2. The method of claim 1 wherein the plurality of computer peripheral devices are identical.

3. The method of claim 1 wherein a time delay is executed after each execution of the computer peripheral devices' functions.

4. The method of claim 1 wherein the function of the computer peripheral devices is scanning.

5. The method of claim 1 wherein the computer peripheral devices are optical scanners.

6. The method of claim 1 wherein the single communications port is a Universal Serial Bus (USB) port.

7. The method of claim 1 wherein the computer peripheral devices cause switches to close to signal an end of the execution of their functions.

8. The method of claim 1 wherein the termination of data transfer from the computer peripheral devices signal an end of the execution of their functions.

9. The method of claim 5 wherein two optical scanners are used to scan feet for the purpose of obtaining measurements for constructing orthotics.

10. The method of claim 9 wherein the optical scanners are disposed substantially adjacent to one another so a patient can stand normally with one foot on each optical scanner.

11. An apparatus for connecting a plurality of computer peripheral devices to a computer through a single communications port whereby said computer peripheral devices deliver data to the computer through the single communications port, the apparatus comprising: (a) means for communicating with the plurality of computer peripheral devices, sequentially; and (b) means for differentiating between the data received from the plurality of computer peripheral devices based on the sequence at which they execute their functions.

13. The apparatus of claim 11 wherein the plurality of computer peripheral devices are identical.

13. The apparatus of claim 11 wherein a timer provides a time delay after each execution of the computer peripheral devices' functions.

14. The apparatus of claim 11 wherein the function of the computer peripheral devices is scanning.

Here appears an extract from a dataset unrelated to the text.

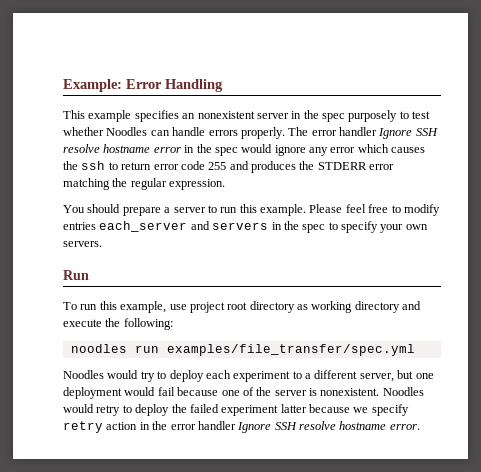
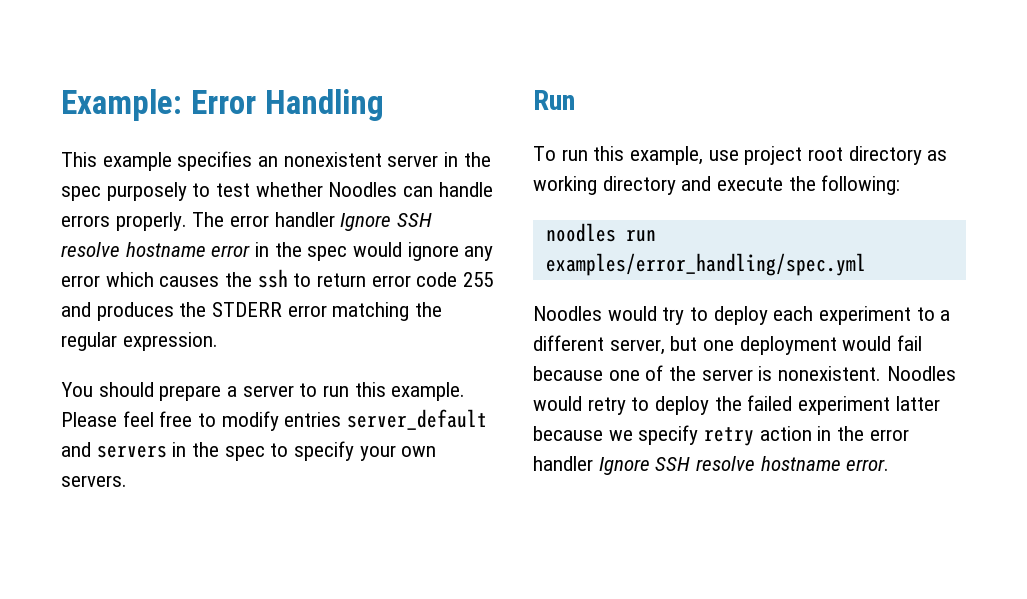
[99,221,188,232] each_server -> [347,409,488,430] server_default
[166,344,415,356] examples/file_transfer/spec.yml -> [545,253,866,276] examples/error_handling/spec.yml

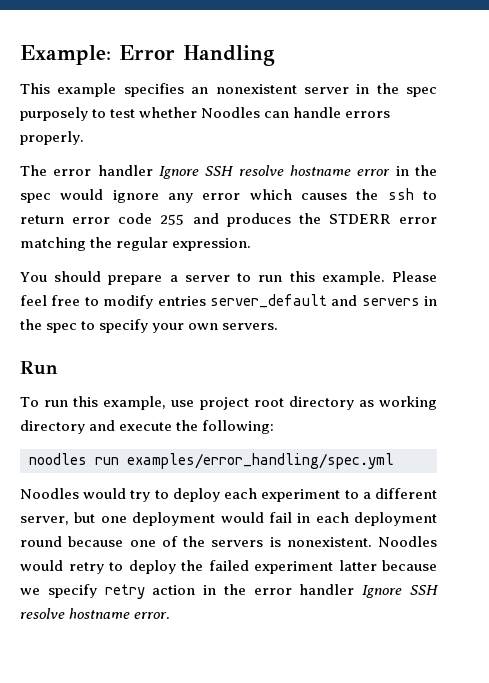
(187, 221) none -> (84, 138) //
(923, 343) none -> [297,512,437,526] [20,536,62,547] in each deployment round
[701,369,753,381] server -> [211,540,264,547] servers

15. The apparatus of claim 11 wherein the computer peripheral devices are optical scanners.

16. The apparatus of claim 11 wherein the single communications port is a Universal Serial Bus (USB) port.

17. The apparatus of claim 11 wherein a switch is associated with each computer peripheral device which cause said switch to close to signal an end of the execution of their functions.

18. The apparatus of claim 11 wherein the termination of data transfer from the computer peripheral devices signal an end of the execution of their functions.

19. The apparatus of claim 15 wherein two optical scanners are used to scan feet for the purpose of obtaining measurements for constructing orthotics.

20. The apparatus of claim 19 wherein the optical scanners are placed substantially adjacent to one another so a patient can stand normally with one foot on each optical scanner.